Dos décadas atrás Estados Unidos producía más del 50 por ciento de los semiconductores del mundo; hoy sólo un escaso 10 por ciento. Los países centrales reubicaron el grueso de esa fabricación en la taiwanesa TSMC (Taiwan Semiconductor Manufacturing Co) −la más grande del mundo− y en la surcoreana Samsung, concentrando entre las dos más del 70 por ciento de la producción mundial de chips. A Taiwán y Corea del Sur, dos claras parcelaciones imperialistas en Asia resultado de la II Guerra Mundial y de la Guerra Fría, les fue asignada así una crucial función en el nuevo marco de la globalización. Entretanto, la dinámica globalizadora que reubicó plantas de numerosas ramas de la producción en países del Tercer Mundo, propulsó también una tendencia a la desindustrialización en Estados Unidos. En lugar de los tiempos en que Silicon Valley en asocio con la Universidad de Stanford proveyó a los Estados Unidos de la más alta tecnología derivada de una gran labor de investigación básica con fondos públicos (de allí surgió el Proyecto Darpa del cual nació Internet), ahora sobrevino la era neoliberal. Entonces, los gobiernos entregaron del todo a Wall Street el manejo de la economía, esta se financiarizó, el mundo laboral de Norteamérica se precarizó y el desempleo llegó para quedarse. El atasco actual en la cadena mundial de suministros de los semiconductores no es más que una criatura de la globalización imperialista.
Hoy el mundo asiste a la paradójica situación de dependencia de los países del centro de la producción de países de su órbita en materia de un suministro estratégico, los semiconductores, pues sus propias empresas apenas fabrican una parte muy insuficiente de ellos. Un Goliat como Apple depende mucho más de los suministros asiáticos que de la producción estadounidense de chips.
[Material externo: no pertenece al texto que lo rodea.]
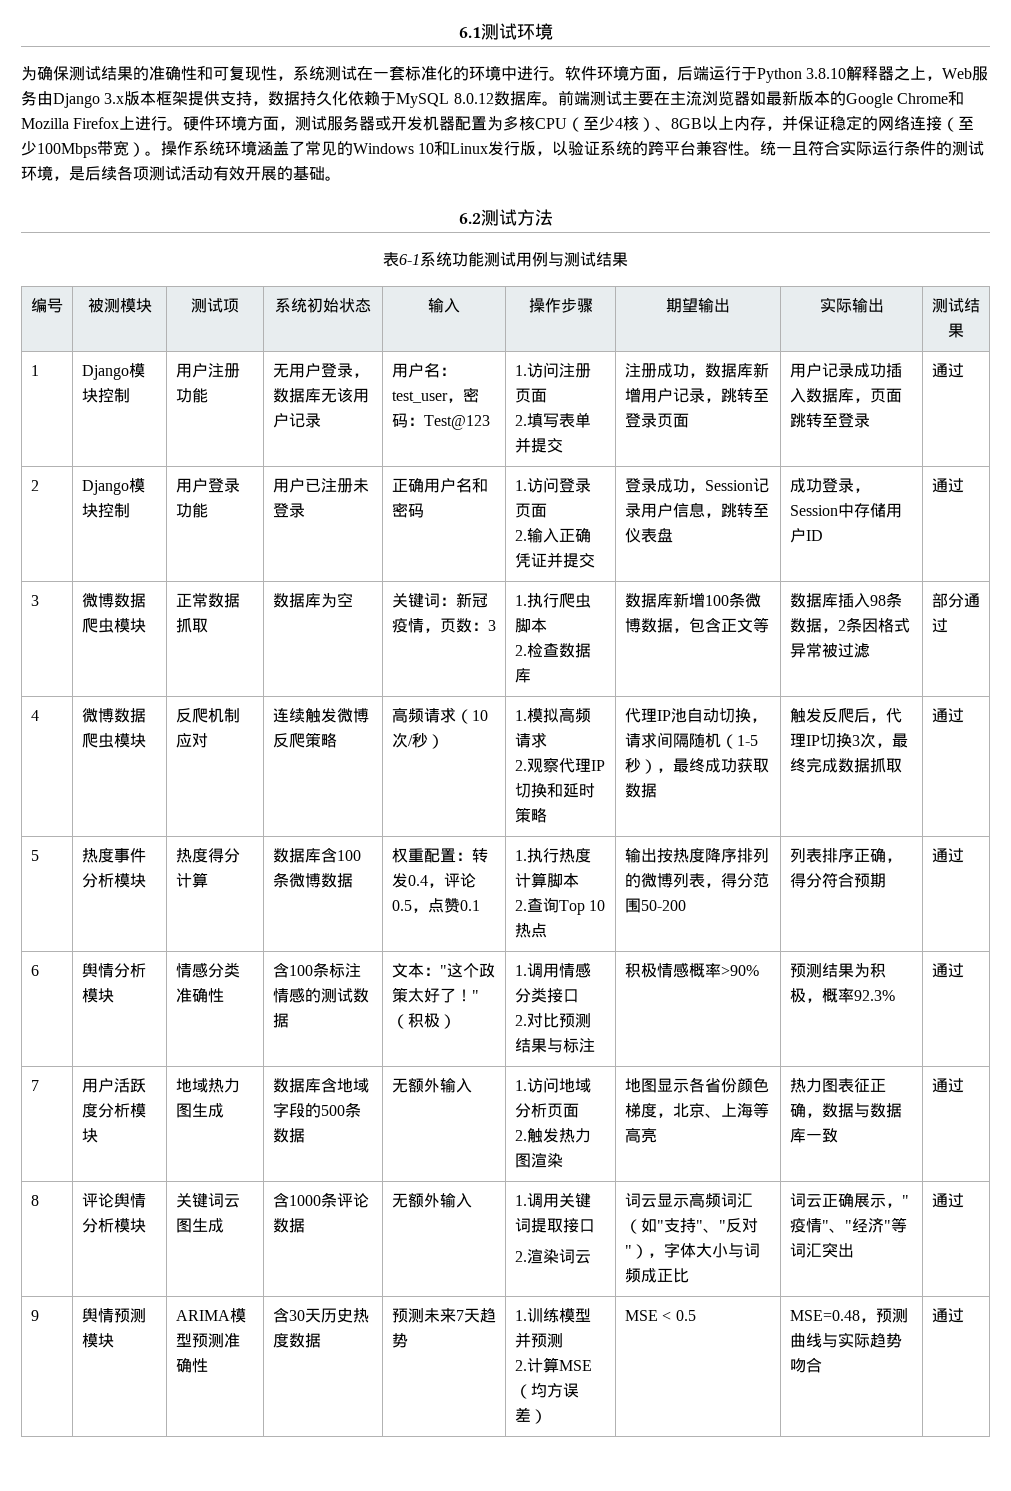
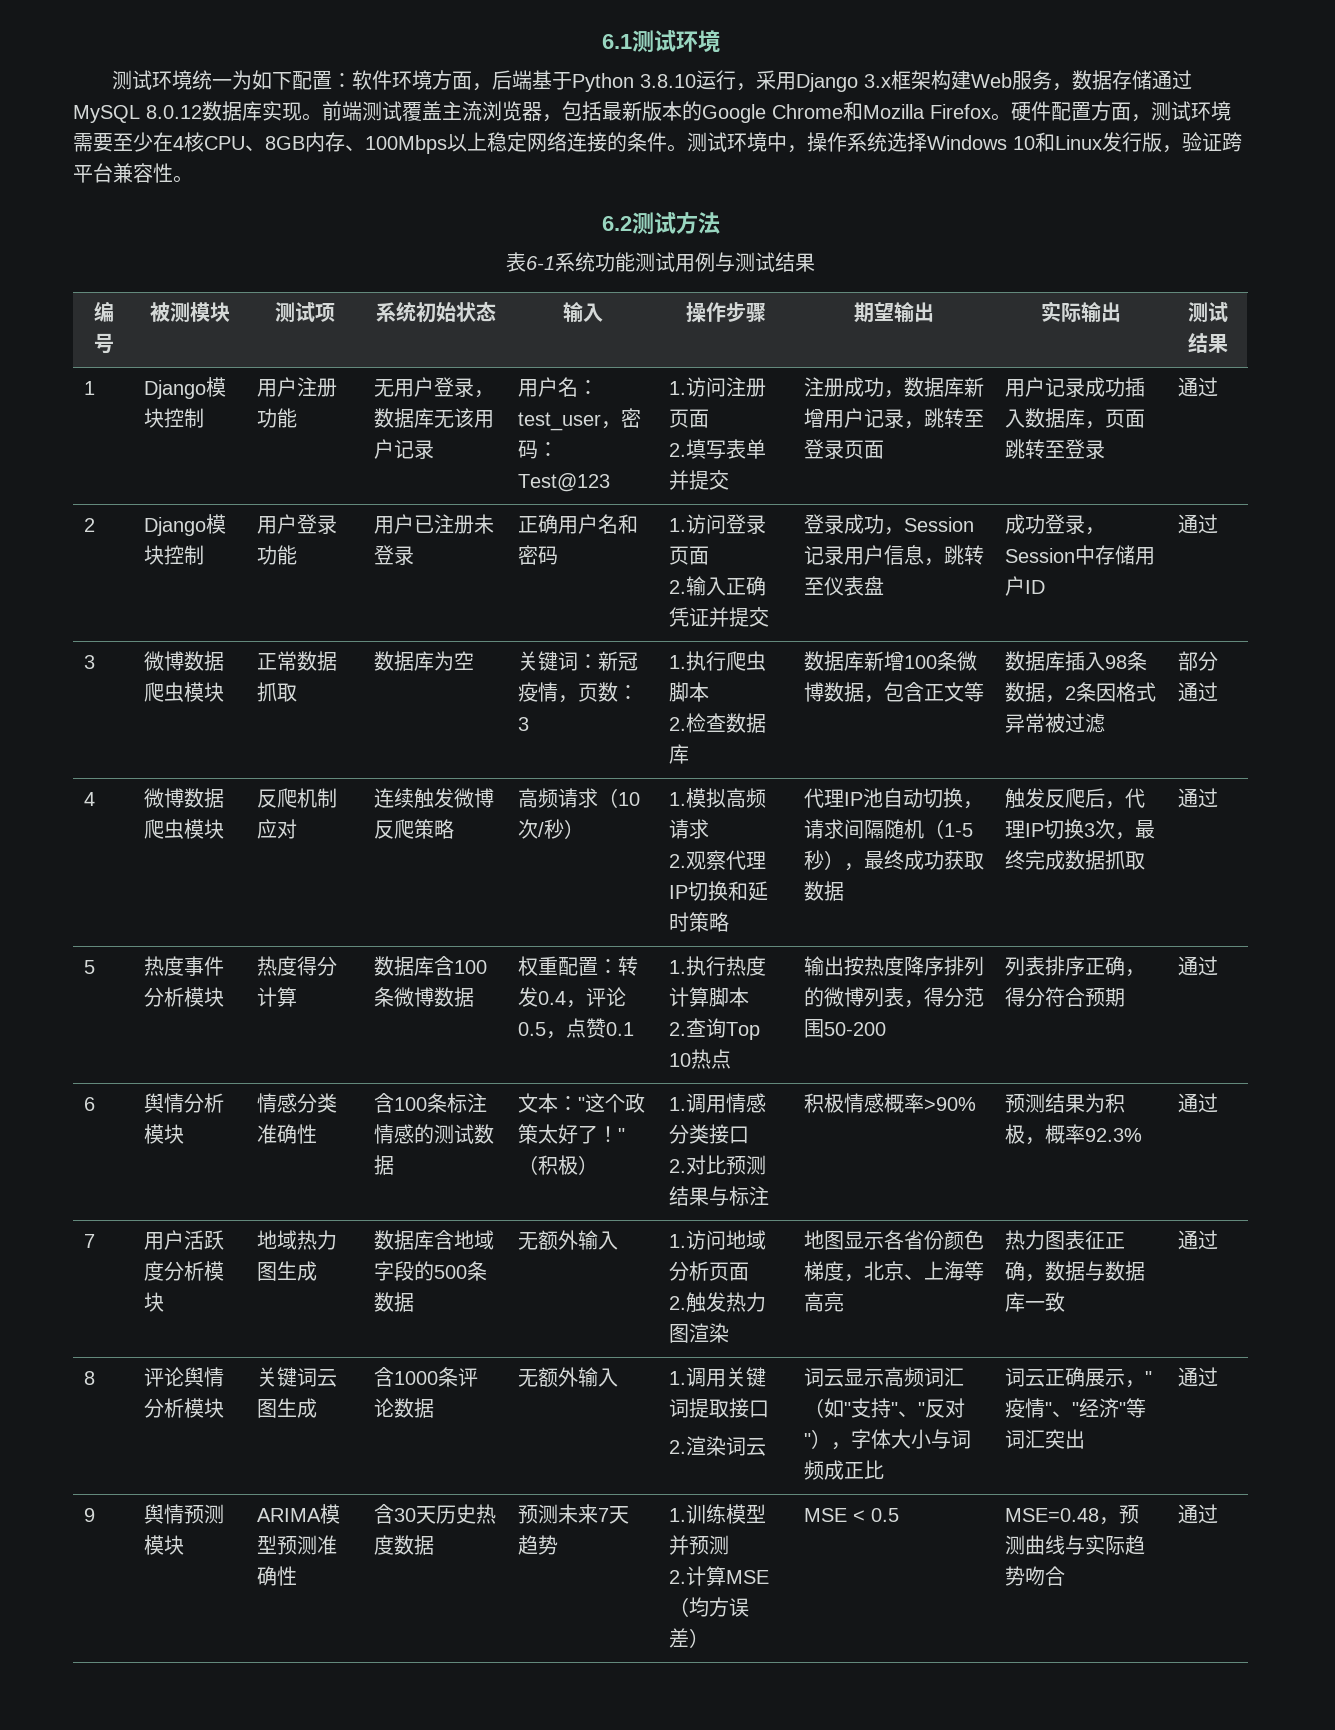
- 为确保测试结果的准确性和可复现性，系统测试在一套标准化的环境中进行。软件环境方面，后端运行于Python 3.8.10解释器之上，Web服务由Django 3.x版本框架提供支持，数据持久化依赖于MySQL 8.0.12数据库。
+ 测试环境统一为如下配置：软件环境方面，后端基于Python 3.8.10运行，采用Django 3.x框架构建Web服务，数据存储通过MySQL 8.0.12数据库实现。
- 前端测试主要在主流浏览器如最新版本的Google Chrome和Mozilla Firefox上进行。硬件环境方面，测试服务器或开发机器配置为多核CPU（至少4核）、8GB以上内存，并保证稳定的网络连接（至少100Mbps带宽）。操作系统环境涵盖了常见的Windows 10和Linux发行版，以验证系统的跨平台兼容性。统一且符合实际运行条件的测试环境，是后续各项测试活动有效开展的基础。
+ 前端测试覆盖主流浏览器，包括最新版本的Google Chrome和Mozilla Firefox。硬件配置方面，测试环境需要至少在4核CPU、8GB内存、100Mbps以上稳定网络连接的条件。测试环境中，操作系统选择Windows 10和Linux发行版，验证跨平台兼容性。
Tanto las productoras o diseñadoras de chips estadounidenses como las europeas subcontratan con Taiwan y Corea del Sur la fabricación del mayor volumen de su producto. Ahora, a marchas forzadas, en nombre de la recuperación de la autosuficiencia, pretenden revertir el movimiento de ayer de traslación de esa producción a sus traspatios. Las norteamericanas como Intel, Qualcomm, Micron Technology Advanced, Micro Devices y AMD, acaban de enviar carta de súplica a Biden –a cuyo clamor se suma el interés de Avago Technologies, SanDisk y Teradyne– para que financie con ingentes inversiones públicas y estímulos fiscales la reimplantación de la producción de semiconductores en suelo gringo. En Europa sucede igual. La neerlandesa NXP Semiconductors y la ASML Holding, como Infineon Technologies, alemana, y varias más, acuden a la Comisión de la Unión Europea en su auxilio.
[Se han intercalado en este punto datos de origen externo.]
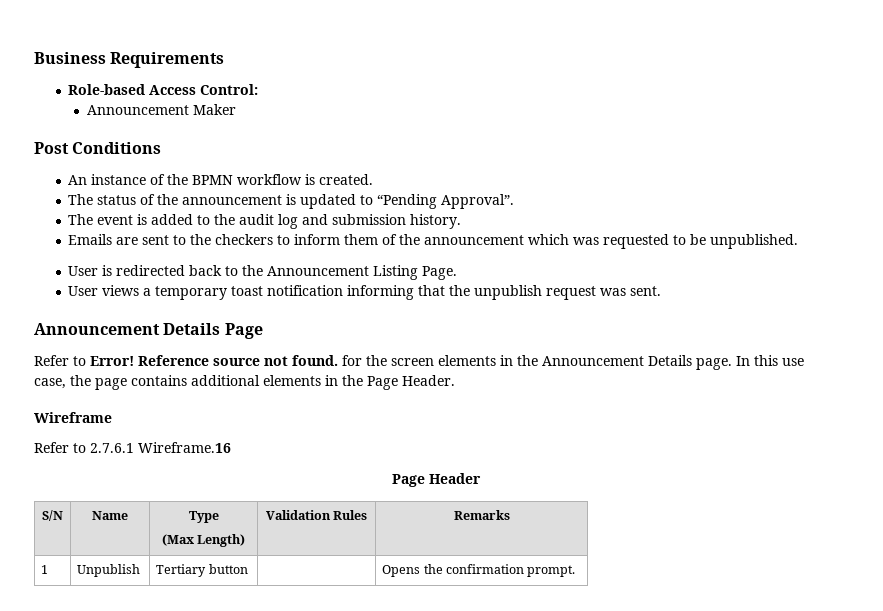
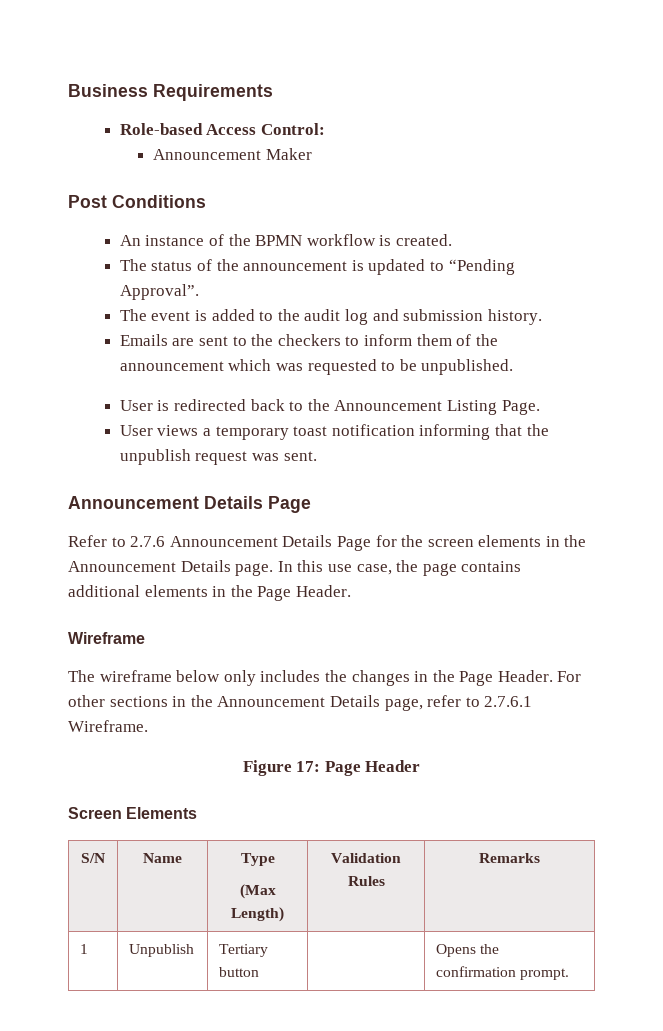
- Refer to Error! Reference source not found. for the screen elements in the Announcement Details page.
+ Refer to 2.7.6 Announcement Details Page for the screen elements in the Announcement Details page.
- Refer to 2.7.6.1 Wireframe.16
- Page Header
+ The wireframe below only includes the changes in the Page Header. For other sections in the Announcement Details page, refer to 2.7.6.1 Wireframe.
+ Figure 17: Page Header
+ Screen Elements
La batalla de los chips se perfila áspera y prolongada. Abarcará un buen trecho del siglo XXI y sin duda constituirá uno de los factores decisivos en el desenlace de la pugna por la primacía mundial en la centuria. Por ahora, todo indica, tanto en EE. UU. como en Europa, si los círculos dominantes van a contrarrestar el brete, que deberán echar mano de un fuerte capitalismo de Estado, y en alguna considerable proporción, de los planes económicos. Como en las carreras de largo aliento, la velocidad de los competidores importará pero la capacidad de resistencia será requisito para participar en la disputa. No se le ve suficiente de ninguna de las dos condiciones al imperio norteamericano que periclita, ni a la vieja Europa. China, en cambio, dispone del capital y la dirección estatal para lograrlo.